How to Implement a Gradient Boosting Machine that Works with Any Loss Function

Posted on October 22, 2021 by Matt Bowers in Data science | 0 Comments

This article was first published on Random Realizations , and kindly contributed to python-bloggers. (You can report issue about the content on this page here)
Want to share your content on python-bloggers? click here.

Cold water cascades over the rocks in Erwin, Tennessee.

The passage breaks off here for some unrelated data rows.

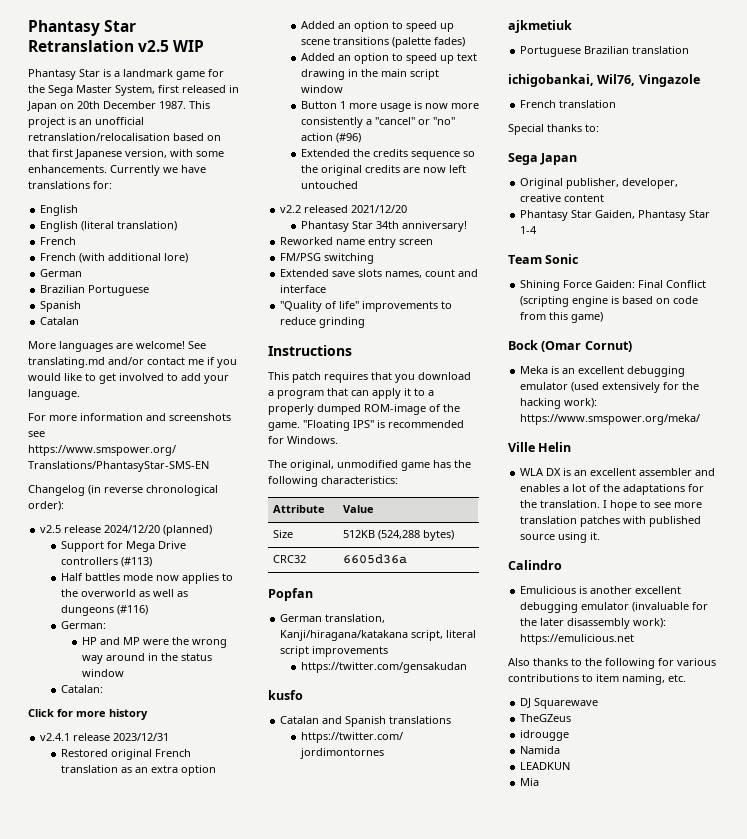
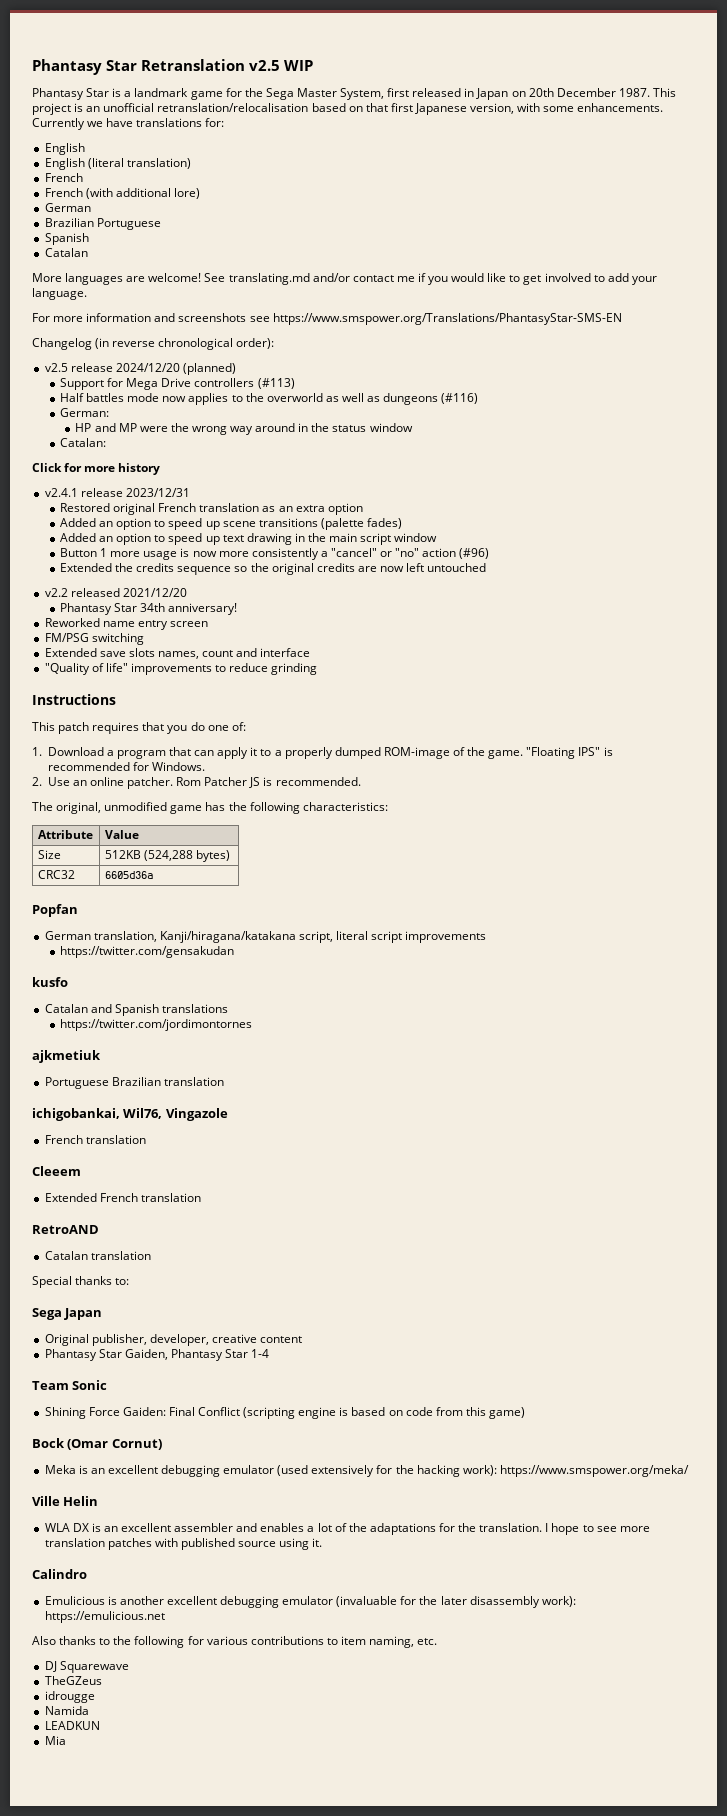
- This patch requires that you download a program that can apply it to a properly dumped ROM-image of the game.
+ This patch requires that you do one of:
+ 1. Download a program that can apply it to a properly dumped ROM-image of the game.
+ 2. Use an online patcher. Rom Patcher JS is recommended.
+ Cleeem
+ Extended French translation
+ RetroAND
+ Catalan translation

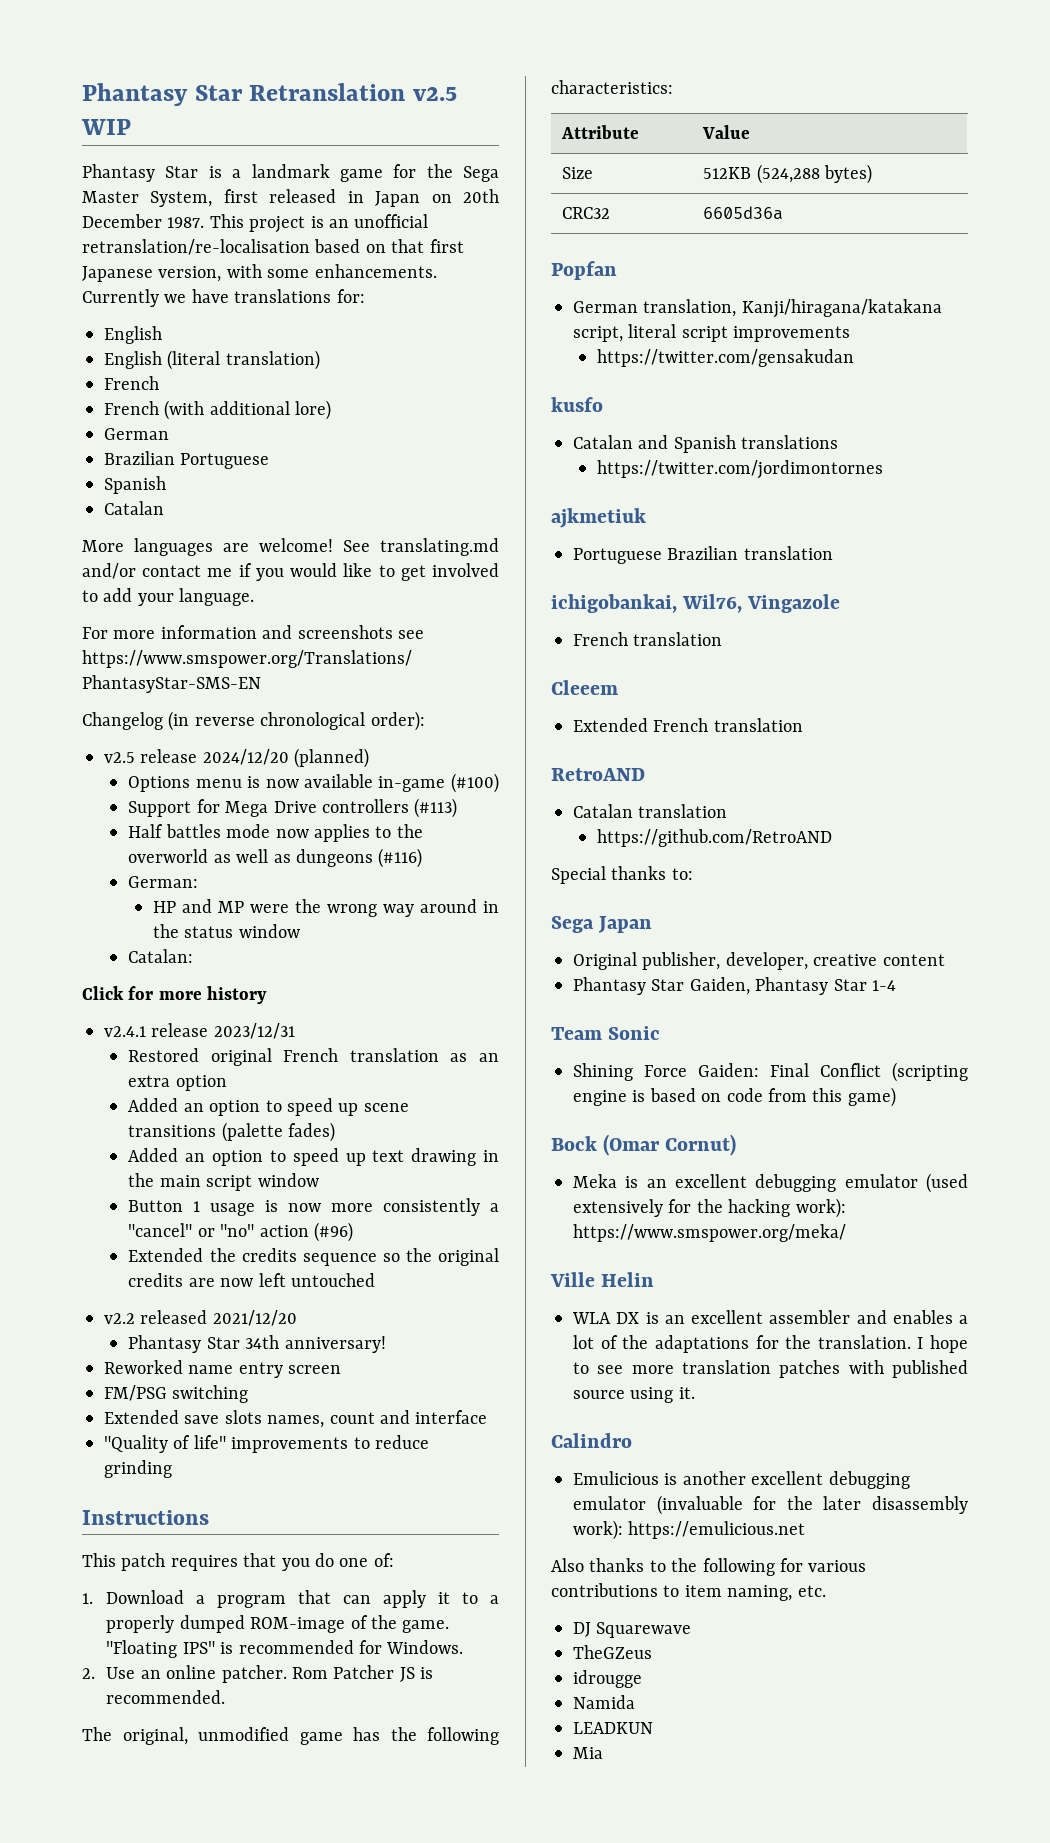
- This project is an unofficial retranslation/relocalisation based on that first Japanese version, with some enhancements.
+ This project is an unofficial retranslation/re-localisation based on that first Japanese version, with some enhancements.
+ Options menu is now available in-game (#100)
- Button 1 more usage is now more consistently a "cancel" or "no" action (#96)
+ Button 1 usage is now more consistently a "cancel" or "no" action (#96)
+ https://github.com/RetroAND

Friends, this is going to be an epic post! Today, we bring together all the ideas we’ve built up over the past few posts to nail down our understanding of the key ideas in Jerome Friedman’s seminal 2001 paper: “Greedy Function Approximation: A Gradient Boosting Machine.” In particular, we’ll summarize the highlights from the paper, and we’ll build an in-house python implementation of his generic gradient boosting algorithm which can train with any differentiable loss function. What’s more, we’ll go ahead and take our generic gradient boosting machine for a spin by training it with several of the most popular loss functions used in practice.

Are you freaking stoked or what?

Sweet. Let’s do this.

Friedman 2001: TL;DR

I’ve mentioned this paper a couple of times before, but as far as I can tell, this is the origin of gradient boosting; it is therefore, a seminal work worth reading. You know what, I think you might like to pick up the paper and read it yourself. Like many papers, there is a lot of scary looking math in the first few pages, but if you’ve been following along on this blog, you’ll find that it’s actually totally approachable. This is the kind of thing that cures imposter syndrome, so give it a shot. That said, here’s the TL;DR as I see it.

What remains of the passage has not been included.